See PydanticAIEmbedder in model_adapters for the production implementation.

CachingEmbeddingModel

from typeagent.aitools.embeddings import CachingEmbeddingModel
Wraps an IEmbedder with an in-memory embedding cache. This is the standard way to use embeddings in TypeAgent.

Constructor

def __init__(self, embedder: IEmbedder) -> None
embedder
IEmbedder
required
The underlying embedder to wrap.

Properties

model_name
str
Delegates to the underlying embedder’s model name.

Methods

add_embedding

def add_embedding(self, key: str, embedding: NormalizedEmbedding) -> None
Manually add a pre-computed embedding to the cache.
key
str
required
The text key to cache the embedding under.
embedding
NormalizedEmbedding
required
The L2-normalized embedding vector.
Use Case: Pre-populating cache from persistent storage.

get_embedding_nocache

async def get_embedding_nocache(self, input: str) -> NormalizedEmbedding
Compute embedding without using cache (delegates to underlying embedder).

get_embeddings_nocache

async def get_embeddings_nocache(self, input: list[str]) -> NormalizedEmbeddings
Compute batch embeddings without using cache (delegates to underlying embedder).

get_embedding

async def get_embedding(self, key: str) -> NormalizedEmbedding
Retrieve a single embedding, using cache if available.
key
str
required
The text to embed.
embedding
NormalizedEmbedding
Cached embedding if available, otherwise computes and caches it.
Behavior:
  1. Check cache for key
  2. If hit: return cached embedding
  3. If miss: compute via embedder.get_embedding_nocache(), cache it, return it

get_embeddings

async def get_embeddings(self, keys: list[str]) -> NormalizedEmbeddings
Retrieve embeddings for multiple keys, using cache if available.
keys
list[str]
required
List of texts to embed.
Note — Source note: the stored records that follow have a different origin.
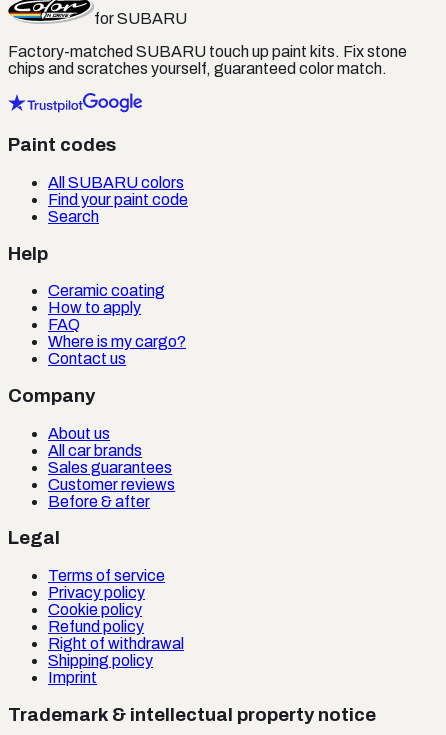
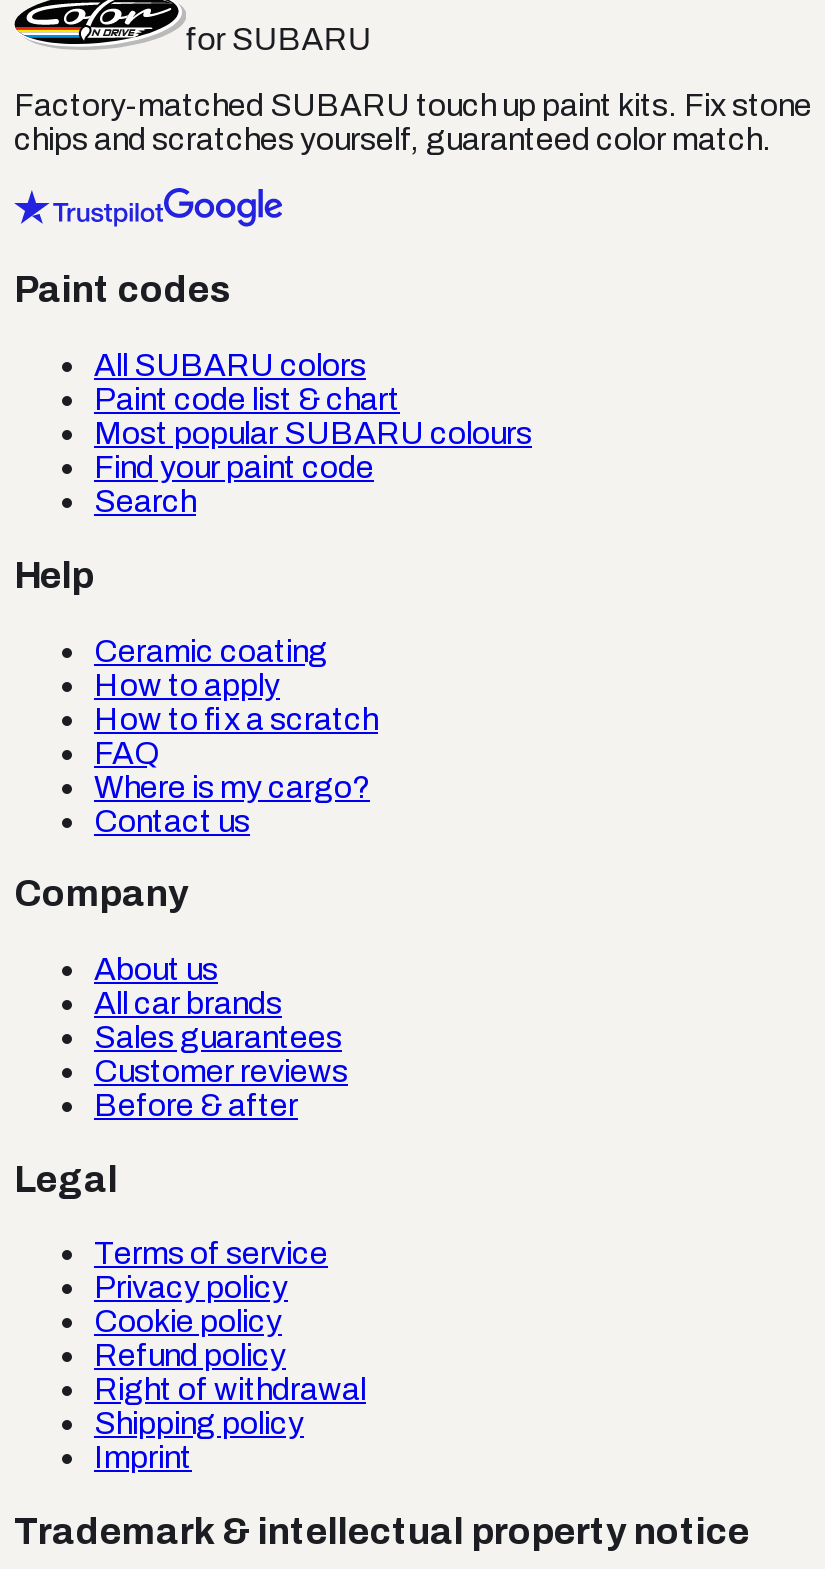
none -> [94,382,532,450] Paint code list & chart | Most popular SUBARU colours
none -> [94,701,378,735] How to fix a scratch

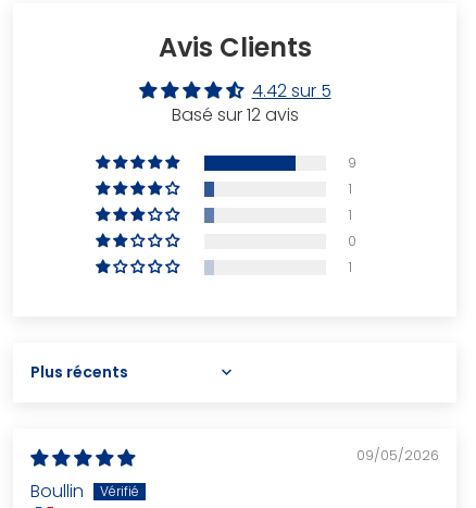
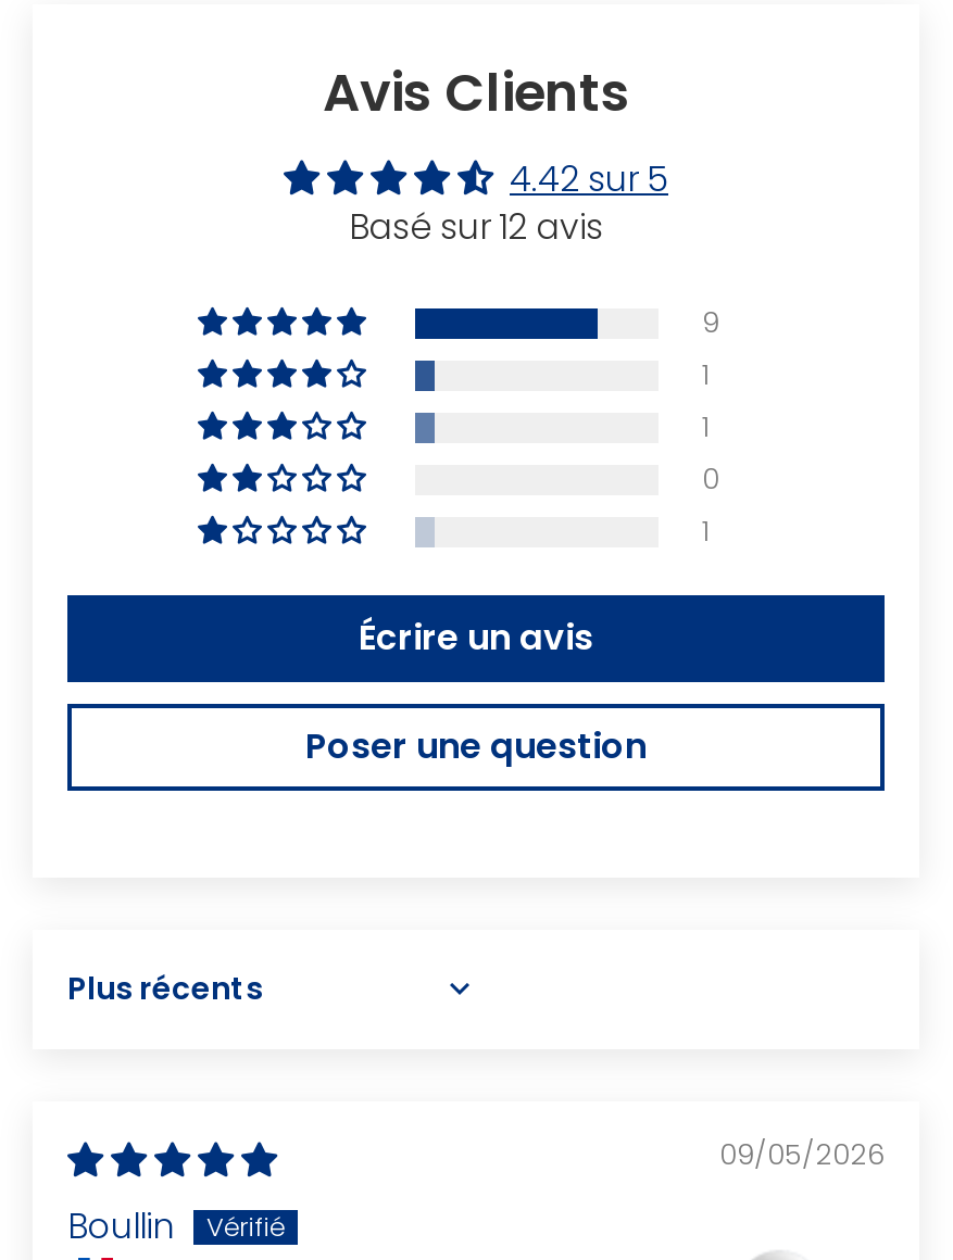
none -> [305,612,647,770] Écrire un avis | Poser une question

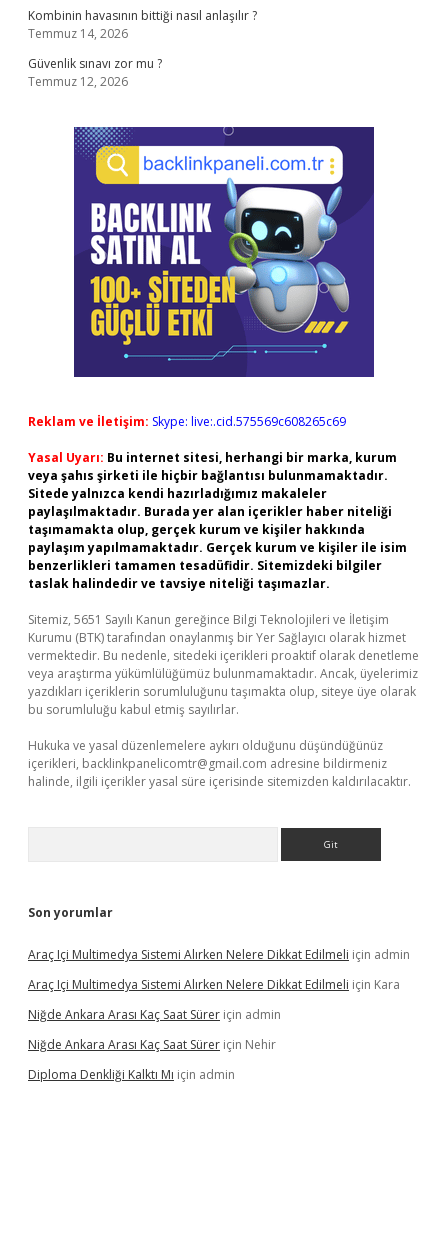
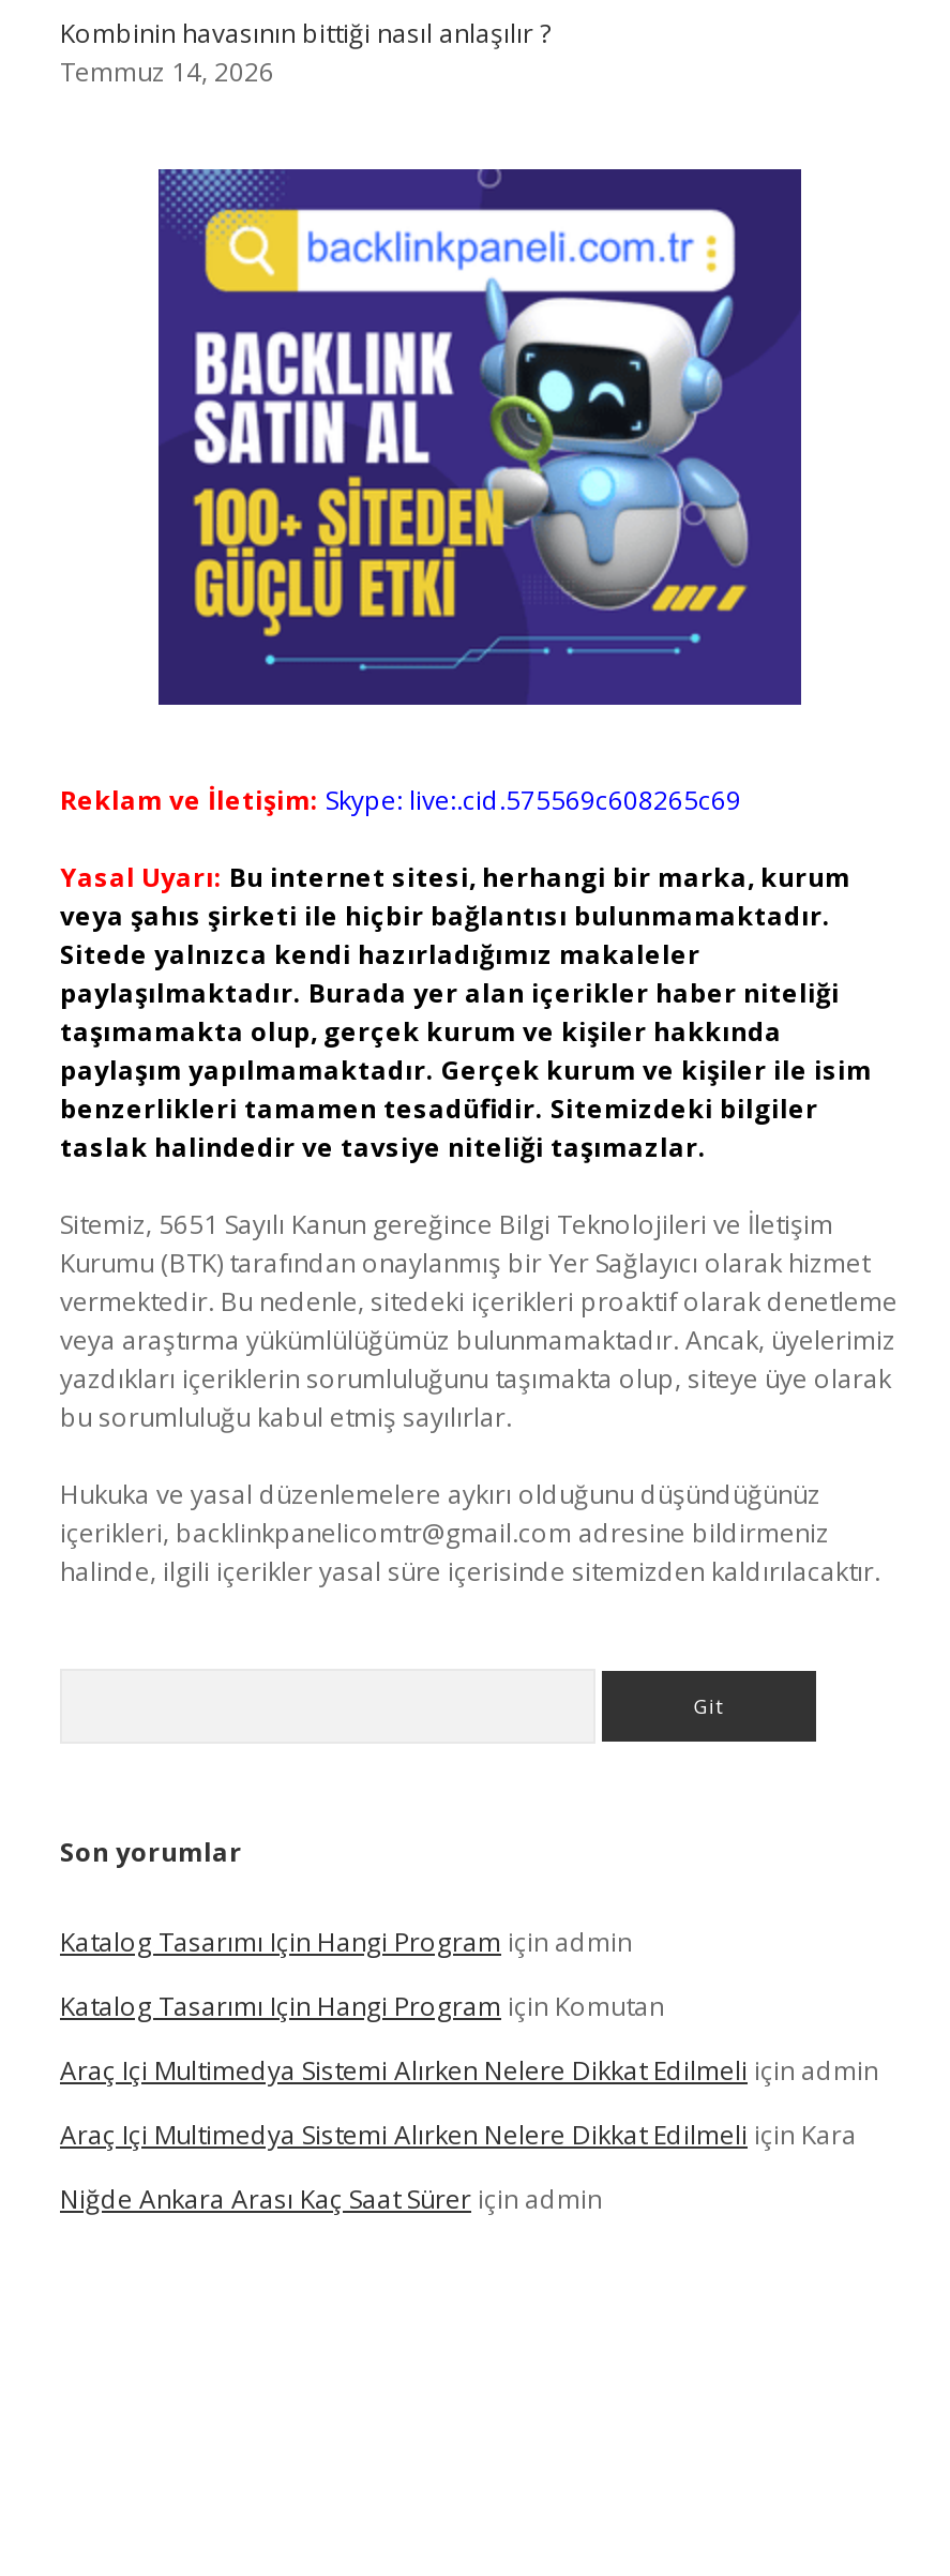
[28,55,162,90] Güvenlik sınavı zor mu ? | Temmuz 12, 2026 -> none
none -> [60,1924,664,2024] Katalog Tasarımı Için Hangi Program için admin | Katalog Tasarımı Için Hangi Program için Komutan
[28,1036,276,1083] Niğde Ankara Arası Kaç Saat Sürer için Nehir | Diploma Denkliği Kalktı Mı için admin -> none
Must not be empty.
embeddings
NormalizedEmbeddings
2D array of embeddings in the same order as keys.
Raises: ValueError if keys is empty. Behavior:
  1. Identify cache misses
  2. Batch compute missing embeddings via embedder.get_embeddings_nocache()
  3. Cache new embeddings
  4. Return all embeddings in original order

Example Usage

from typeagent.aitools.model_adapters import create_embedding_model

# Create model with caching (recommended way)
model = create_embedding_model("openai:text-embedding-3-small")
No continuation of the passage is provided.